The obvious answer is to sell an asset before its price falls. A recent story in the Globe and Mail notes that some people are already doing that, either by selling the property and then leasing it back or by selling in Toronto and buying somewhere else. In other words, you do not need to own a property to live someplace nice. If you sign a long term lease or include a right of first refusal clause in the lease then you may be able to buy back the same property at a lower price.
This example illustrates one of the special features of a real estate market: its asymmetry. Buying one or more homes to profit from a price increase is easy. In a stock market, if you think that prices will fall then you can profit by “shorting” the stock (i.e. sell shares that you do not own with the promise to replace later). Since it is difficult to sell a house you do not own, there is a built in bias to price trends.
When the US market started to crash, the price of a share in well-known home builders fell. So, maybe, you should short the shares of such companies. The problem with implementing this advice is that many home builders are not publicly traded and most of the traded companies are national rather than narrowly exposed to Toronto.
One of the most robust bits of advice for people wishing to reduce their risk is to diversify. Some somebody should study the correlations between various stocks and the state of the housing market. Most people suspect that the banking sector would be positively correlated (think of mortgages). While true, mortgages are only a small fraction of the portfolio for a Big Five bank and, in any case, Canadians have a habit of not defaulting on mortgages even when times are tough.

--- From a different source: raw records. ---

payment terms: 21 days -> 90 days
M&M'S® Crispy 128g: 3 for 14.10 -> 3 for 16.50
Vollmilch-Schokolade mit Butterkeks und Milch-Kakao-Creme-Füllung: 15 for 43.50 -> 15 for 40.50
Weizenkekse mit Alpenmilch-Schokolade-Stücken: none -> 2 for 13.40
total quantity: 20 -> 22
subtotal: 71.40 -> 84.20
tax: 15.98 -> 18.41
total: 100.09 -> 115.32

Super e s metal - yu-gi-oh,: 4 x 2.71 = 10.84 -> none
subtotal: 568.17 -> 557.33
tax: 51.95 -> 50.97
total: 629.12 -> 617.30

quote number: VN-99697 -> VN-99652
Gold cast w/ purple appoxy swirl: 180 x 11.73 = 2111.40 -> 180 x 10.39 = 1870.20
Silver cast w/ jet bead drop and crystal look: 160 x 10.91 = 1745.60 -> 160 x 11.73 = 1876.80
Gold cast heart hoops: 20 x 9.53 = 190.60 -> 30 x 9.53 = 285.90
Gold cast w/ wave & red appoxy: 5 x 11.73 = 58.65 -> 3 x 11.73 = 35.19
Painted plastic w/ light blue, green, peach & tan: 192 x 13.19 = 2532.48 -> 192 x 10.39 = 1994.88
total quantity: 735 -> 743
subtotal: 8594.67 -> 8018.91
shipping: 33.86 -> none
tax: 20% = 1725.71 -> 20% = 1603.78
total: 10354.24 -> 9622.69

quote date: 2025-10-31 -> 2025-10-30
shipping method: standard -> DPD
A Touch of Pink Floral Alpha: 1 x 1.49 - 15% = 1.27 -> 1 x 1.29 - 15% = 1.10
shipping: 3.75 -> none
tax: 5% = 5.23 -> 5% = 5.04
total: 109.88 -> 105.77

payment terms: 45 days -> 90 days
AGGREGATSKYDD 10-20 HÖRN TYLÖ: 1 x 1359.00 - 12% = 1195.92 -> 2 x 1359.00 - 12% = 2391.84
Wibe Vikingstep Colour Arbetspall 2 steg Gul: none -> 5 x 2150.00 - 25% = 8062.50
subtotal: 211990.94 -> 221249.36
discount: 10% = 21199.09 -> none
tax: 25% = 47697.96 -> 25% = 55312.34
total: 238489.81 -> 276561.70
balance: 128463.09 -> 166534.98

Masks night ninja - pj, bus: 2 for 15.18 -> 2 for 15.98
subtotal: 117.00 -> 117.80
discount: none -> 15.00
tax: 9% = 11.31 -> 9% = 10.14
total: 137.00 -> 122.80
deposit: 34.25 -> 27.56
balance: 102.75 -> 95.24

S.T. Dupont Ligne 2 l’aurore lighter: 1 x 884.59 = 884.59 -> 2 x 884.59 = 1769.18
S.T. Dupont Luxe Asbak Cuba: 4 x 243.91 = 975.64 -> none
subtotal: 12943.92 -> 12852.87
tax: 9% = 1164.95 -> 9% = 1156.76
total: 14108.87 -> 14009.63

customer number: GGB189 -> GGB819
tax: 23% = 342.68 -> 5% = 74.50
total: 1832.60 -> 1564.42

There are other ways to profit in theory from a crash but the needed institutions are not well-established in Canada. Robert Shiller’s book Macro Markets is a good introduction to the issues. Similarly, introducing “shared appreciation mortgages” would change this discussion.
So, it is hard to profit from knowing that a price bubble will end, even if you were certain that it will end next Tuesday. For all of the certainty offered by pundits, nobody is offering that guarantee. So, maybe the next questions should have been: do you know all that you need to know?
Shorting a market requires courage, especially if others disagree with you. Bubbles are strange economic phenomena because they are unstable. Some people think that they can get out in time: a few are right but most exaggerate their ability.
It is true that young home owners are highly leveraged and that, on the day that the price falls, they will regret having bought. Older home owners will regret not selling. But, if they live in a house that they like and do not move for many years then slow inflation eliminates any paper loss when they do sell. As a long term investment, real estate is not that risky in nominal terms.
Finally, note that real estate markets are illiquid. The transaction costs associated with buying or selling are substantial and come in many forms. In addition to taxes and commissions, finding the right person and negotiating a good price takes time and emotional energy. So, the price does not represent profit. Further, liquidity can change when market conditions change.
So, who is willing to put their money where their mouth is?